Он снял с Консьянса очки.

— На самом деле, — промолвил юноша, — скатерть красная, так что это я ошибся.

— Нет, мой друг, это не ты ошибся, природа никогда не ошибается; просто один из твоих органов чувств был обманут посторонним вмешательством. Пойдем, Консьянс, предоставлю тебя воле Всевышнего, ибо теперь остается лишь одна надежда на твое спасение.

— Спасибо, господин Лекосс, — вздохнув, ответил юноша, — я в этом очень сомневался, но, чтобы сделать Мариетте приятное, я согласился поговорить с вами, как она того желала.

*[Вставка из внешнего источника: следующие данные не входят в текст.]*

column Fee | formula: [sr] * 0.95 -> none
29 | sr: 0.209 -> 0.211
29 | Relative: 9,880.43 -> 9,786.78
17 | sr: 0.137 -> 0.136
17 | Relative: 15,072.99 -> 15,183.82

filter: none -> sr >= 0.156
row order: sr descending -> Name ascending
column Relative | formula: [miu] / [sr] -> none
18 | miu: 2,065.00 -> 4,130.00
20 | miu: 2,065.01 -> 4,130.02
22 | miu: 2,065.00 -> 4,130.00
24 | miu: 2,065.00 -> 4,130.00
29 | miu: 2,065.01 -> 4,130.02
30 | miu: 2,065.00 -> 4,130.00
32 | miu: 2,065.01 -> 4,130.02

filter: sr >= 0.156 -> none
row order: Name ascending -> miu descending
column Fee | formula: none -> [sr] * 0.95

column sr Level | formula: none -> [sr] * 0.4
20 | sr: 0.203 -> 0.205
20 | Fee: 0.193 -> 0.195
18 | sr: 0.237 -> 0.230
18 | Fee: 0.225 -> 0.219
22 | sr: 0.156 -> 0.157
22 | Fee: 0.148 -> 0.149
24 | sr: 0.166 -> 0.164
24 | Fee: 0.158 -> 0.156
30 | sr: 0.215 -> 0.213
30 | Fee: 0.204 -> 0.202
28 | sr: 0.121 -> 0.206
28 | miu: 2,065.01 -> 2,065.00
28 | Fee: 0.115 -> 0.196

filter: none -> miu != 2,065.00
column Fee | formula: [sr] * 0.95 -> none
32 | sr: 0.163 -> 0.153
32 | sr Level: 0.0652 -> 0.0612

— Иди, дитя мое, иди! — сказал врач, — К великому моему сожалению, я ничего не могу сделать для тебя.

— От этого я вам не менее признателен, сударь, — отозвался Консьянс своим мягким голосом.

Доктор горестно пожал плечами и со вздохом посмотрел вслед молодому человеку.

Консьянс и Мариетта направились в другие дома.

Навестив два-три дома, они зашли к инспектору лесничества.

Тот только что проверил свои караулы, ныне по приказу перешедшие на военное положение.

Его сын, которого за отцовские деньги уже дважды замещали на военной службе другие парни, теперь был вынужден служить в почетной гвардии.

— А, это ты, бедный мой Консьянс, — сказал инспектор, — у тебя сегодня жеребьевка?

— Увы, да, господин инспектор.

— В этом случае, дорогой мой мальчик, я тебе советую тянуть жребий первым, чтобы эти мошенники не оставили тебя в дураках.

— Для меня, господин инспектор, — заметил Консьянс, — это было бы безразлично, но для моей матери Мадлен, для моей матери Мари, для Мариетты мой отъезд станет большим горем и, быть может, принесет некоторый ущерб.

— Что касается горя, ты, черт возьми, прав. Я не без труда утешил свою жену и не стану даже пытаться утешать трех других женщин. Что же касается ущерба, — тут он посмотрел на юношу с некоторой жалостью, — я не очень-то понимаю, в чем может быть им полезен такой бедный блаженный, как ты. Но в конце концов твой отъезд не помешает Мариетте доставлять нам молоко, а что касается двух твоих матерей, я на зиму сделаю для них запас дров, и, будь спокоен, им будет тепло как никогда.

Консьянса глубоко тронуло это предложение. Господин Девиолен (так звали инспектора) отличался суровым выражением лица, но, как видно, суровость служила ему маской: натура у него была доброй, а сердце отзывчивым.

— Господин инспектор, — обратился к нему Консьянс, — благодарю вас от всей души прежде всего за себя, а затем за Мариетту, которая не может сама поблагодарить вас, потому что, как видите, она плачет, благодарю вас и от имени двух моих матерей.